The walk was a good one, very informative, and I look forward to visiting the pond again.
DAY TEN OF MY FALL VACATION… I slept in until about 6:00 am and immediately headed out to the Effie Yeaw Nature Preserve again. It was 43º at the river when I got there; there was also low fog on the ground for a while. By the time I left it was in the low 60’s…
At the refuge, I was surprised to see two pairs of Red Shouldered Hawks building up their nests; it seemed like kind of a weird part of the year for them to be doing that. One was the pair that regularly keeps a nest right beside the nature center; and the other nest was located along the Pond Trail at the #48 water spigot, right across from where the bee hive was. (The queen and her troop have moved on and are no longer nesting in the tree.) I got to see both pairs of birds going back and forth, collecting grass and twigs for the nests and building them up. Red-Shouldered Hawks usually start breeding when they’re 2 years old, and pairs stay together for life. Both males and females are involved in nest construction, and the process can take up to 5 weeks. Everything I’ve read say the hawks only have one clutch per year – and they usually have them in the spring at the preserve… That’s why I think it’s so odd to see them building their nests now, in October.
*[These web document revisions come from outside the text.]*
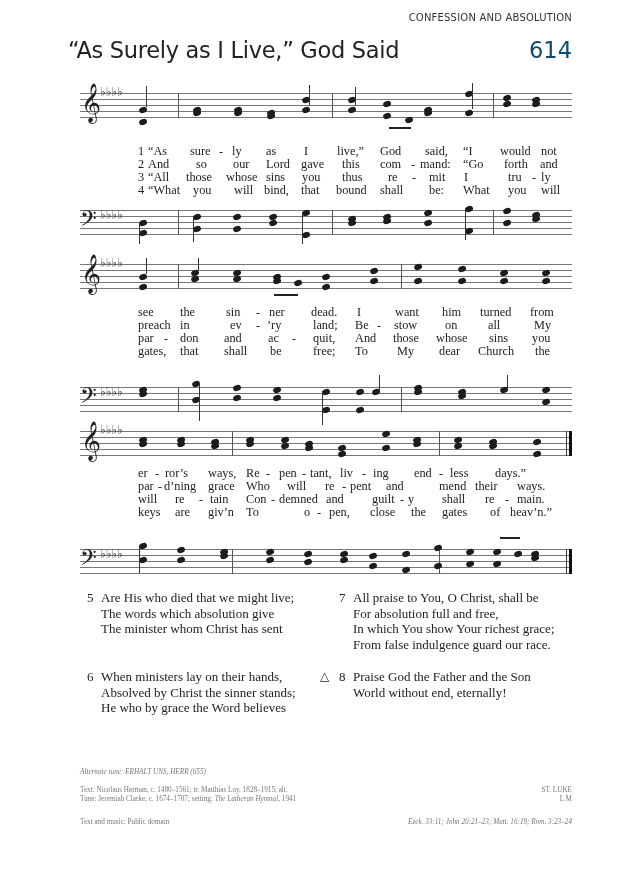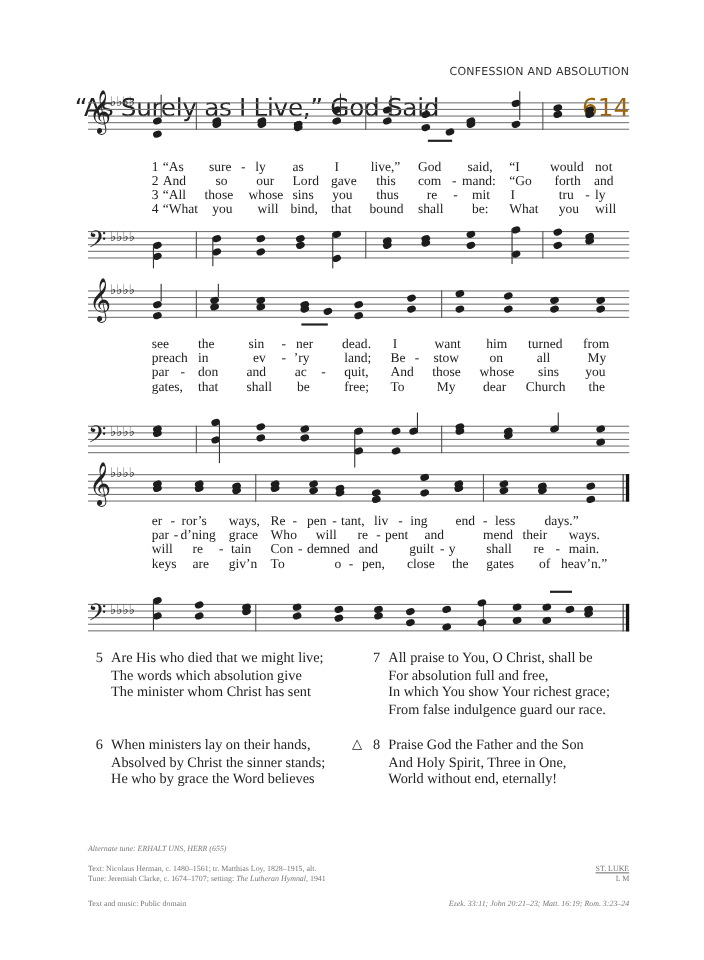"CONFESSION AND ABSOLUTION" .abs { margin-top: 48px -> none }
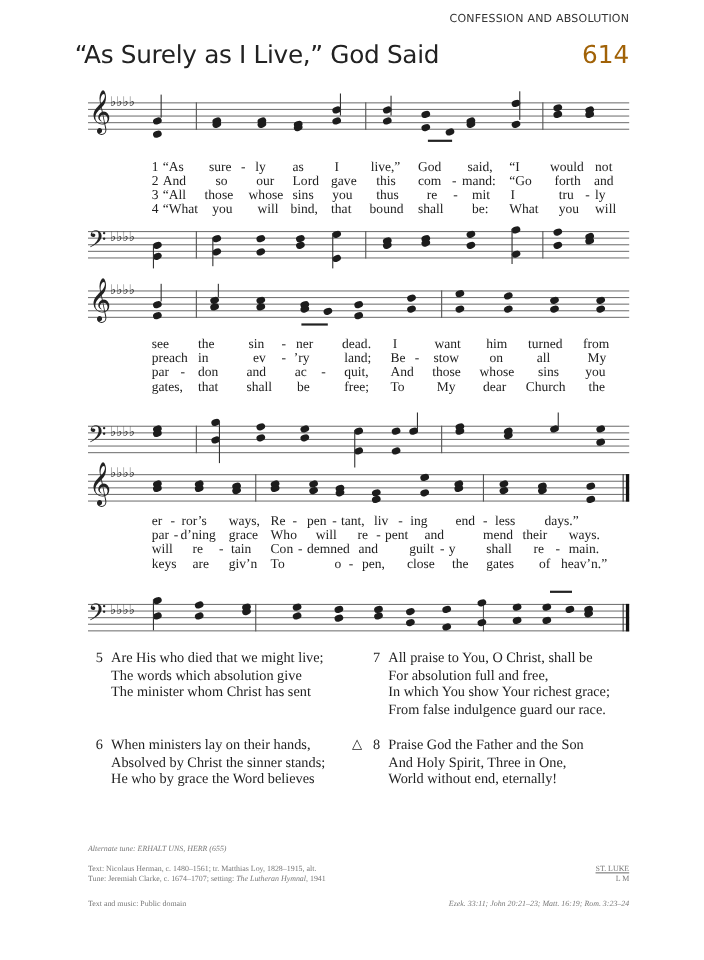"614" .hymn-number { color: #a16207 -> #0c4a6e }
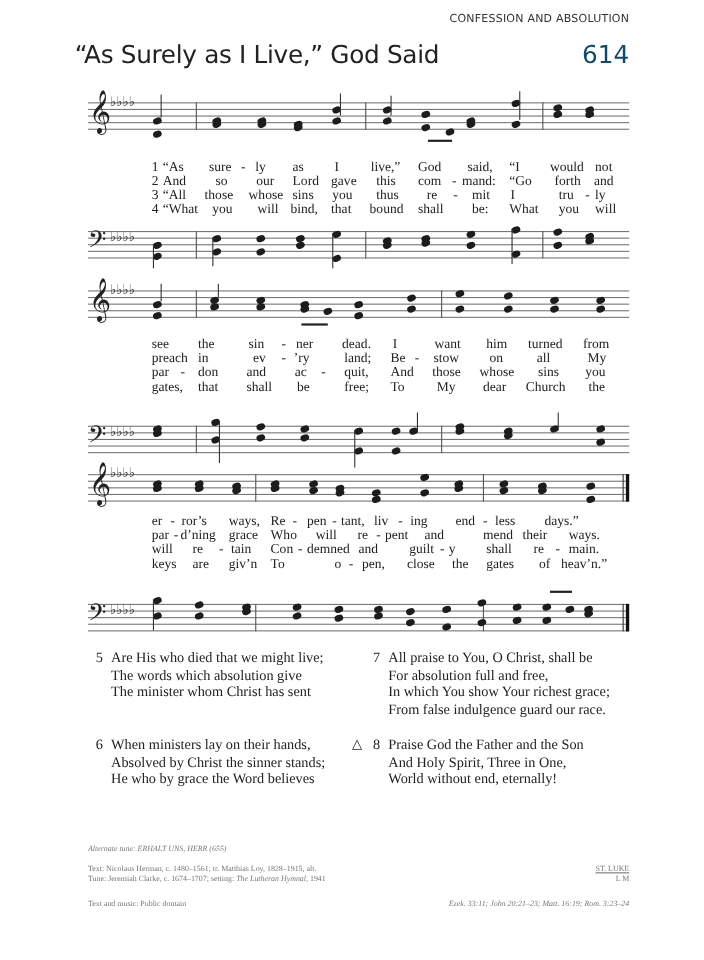"And Holy Spirit, Three in" div { html: <div>And Holy Spirit, Three in One,</div> -> none }
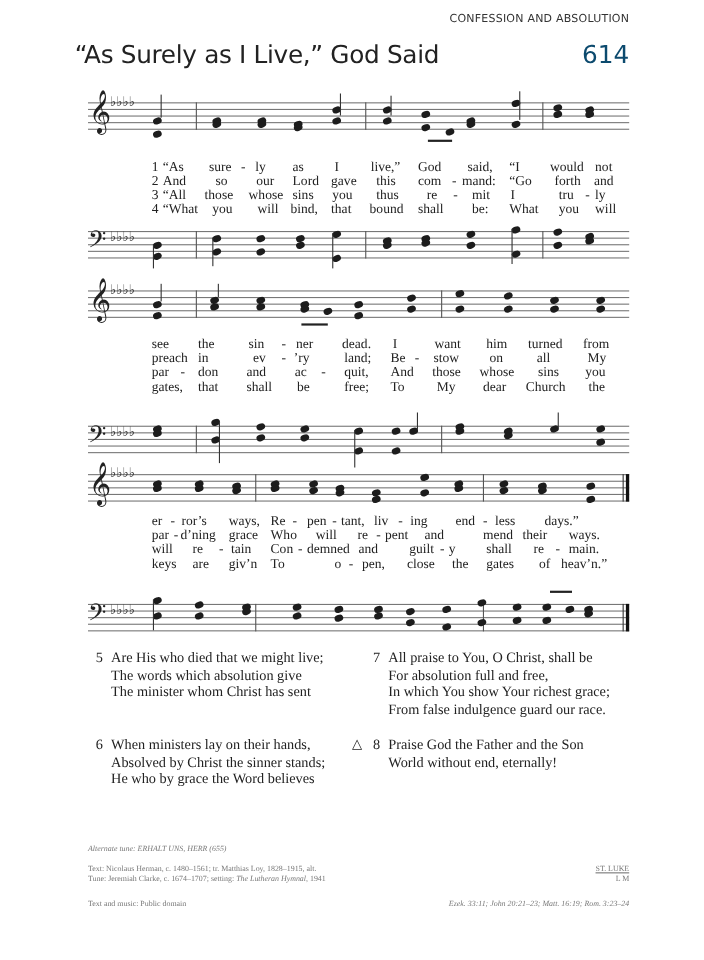"ST. LUKE" div.credits { text-decoration: underline -> none }
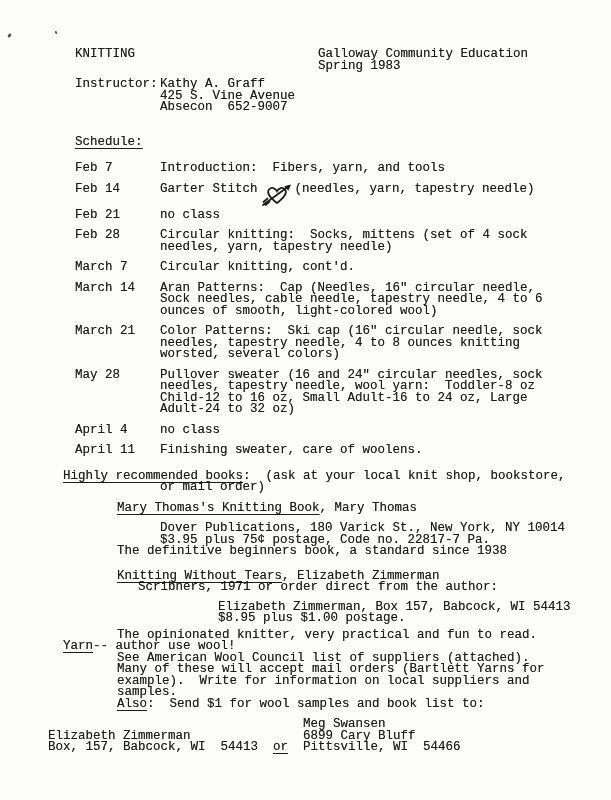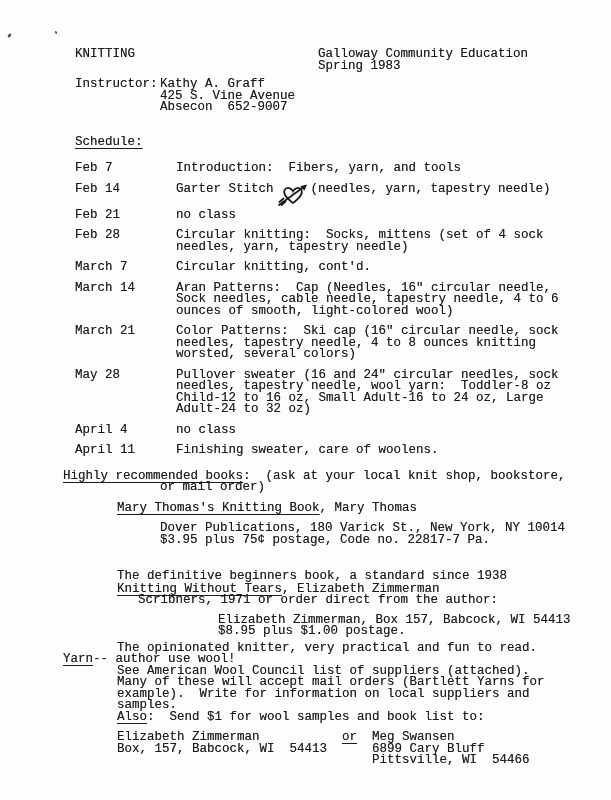"Feb 7" .sched-row { gap: 16px -> none }
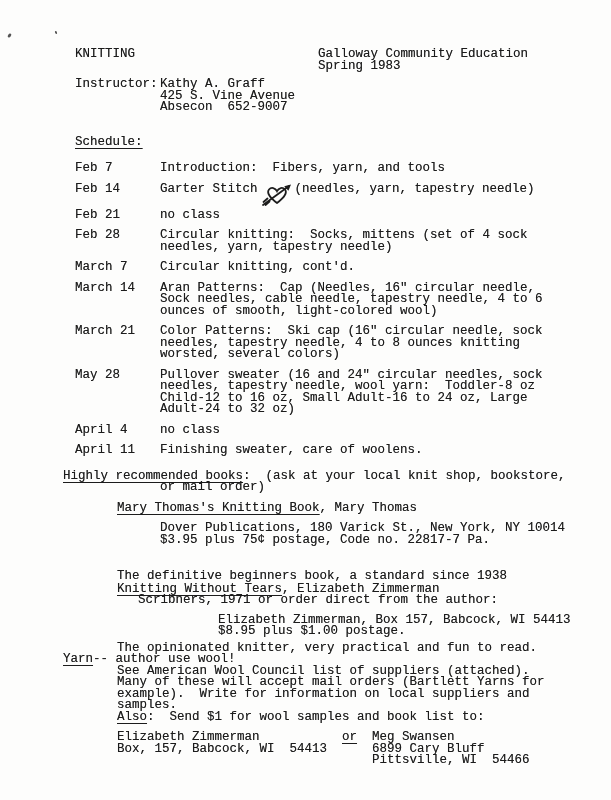"The definitive beginners book, a" .b1-note { margin: 25px 0 0 117px -> 0 0 0 117px }
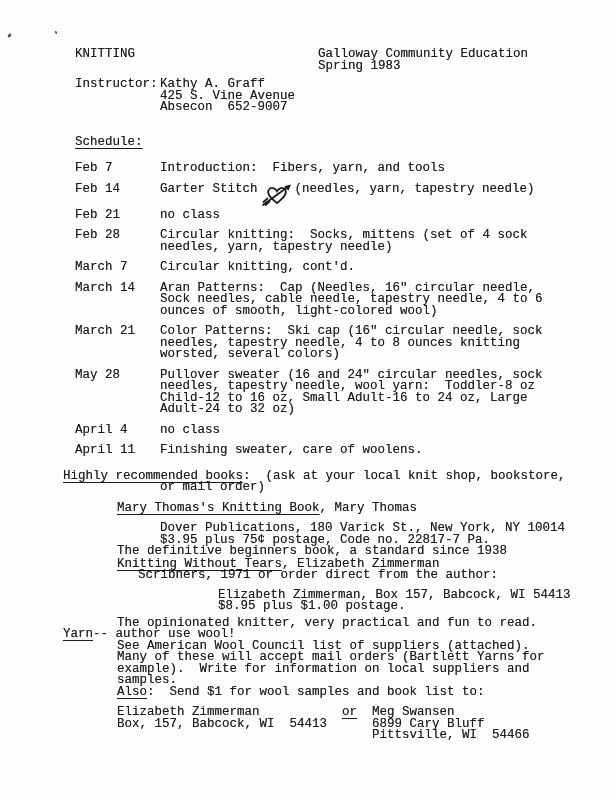"Knitting Without Tears, Elizabeth" .b2-title { margin: 1px 0 0 117px -> 13px 0 0 117px }
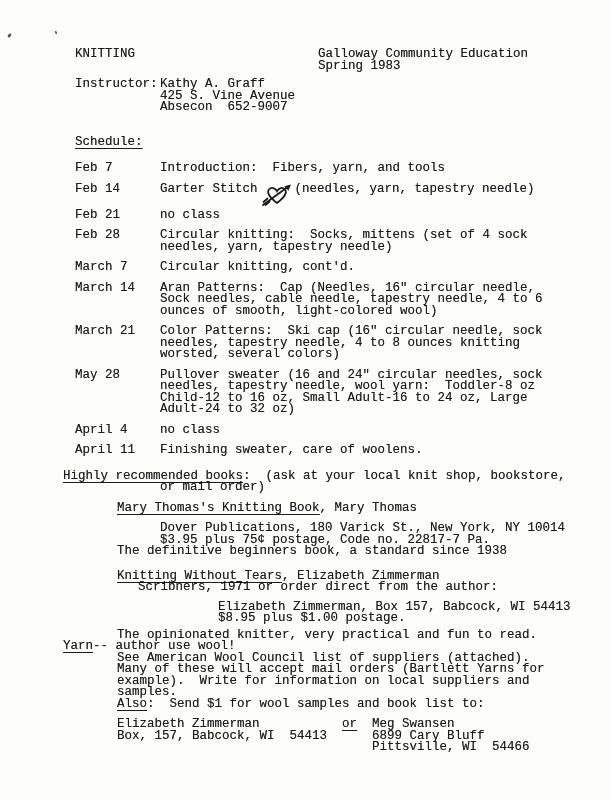"Elizabeth Zimmerman" .addresses { align-items: flex-start -> flex-end; margin: 9px 0 0 117px -> 9px 0 0 48px }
I was hoping to be able to see some of the Mule Deer bucks at the preserve. This time of year, they’re in rut and have their full racks of antlers. Well I kind of hit the jackpot at one spot along the trail. I found one two-pointer buck standing in the tall grass and browsing, and as I watched him, I realized that there were two larger bucks sitting down in the grass near him. I could see their antlers, but it was difficult to see their heads or any other part of their bodies; there was one two-pointer and one three-pointer. As I was watching them, the guy who does the regular deer-count at the preserve came by. I pointed out the bucks to him and he was very appreciative; he would’ve walked right past them if I hadn’t told him where they were.
Later on, I also came across a young doe and her new fawn. The little guy was still in his spots. He was pretty good at keeping himself at a distance from me and ducking for cover, but his mom didn’t seem very attentive. I worry that the little guy will get taken by coyotes because his mom isn’t keeping a good eye on him. There was an older fawn that was hanging around the mom and her baby, too, but I don’t know if he belonged to the same family or not. The mom wouldn’t let him get close enough to her to nurse, but otherwise didn’t seem interested in him…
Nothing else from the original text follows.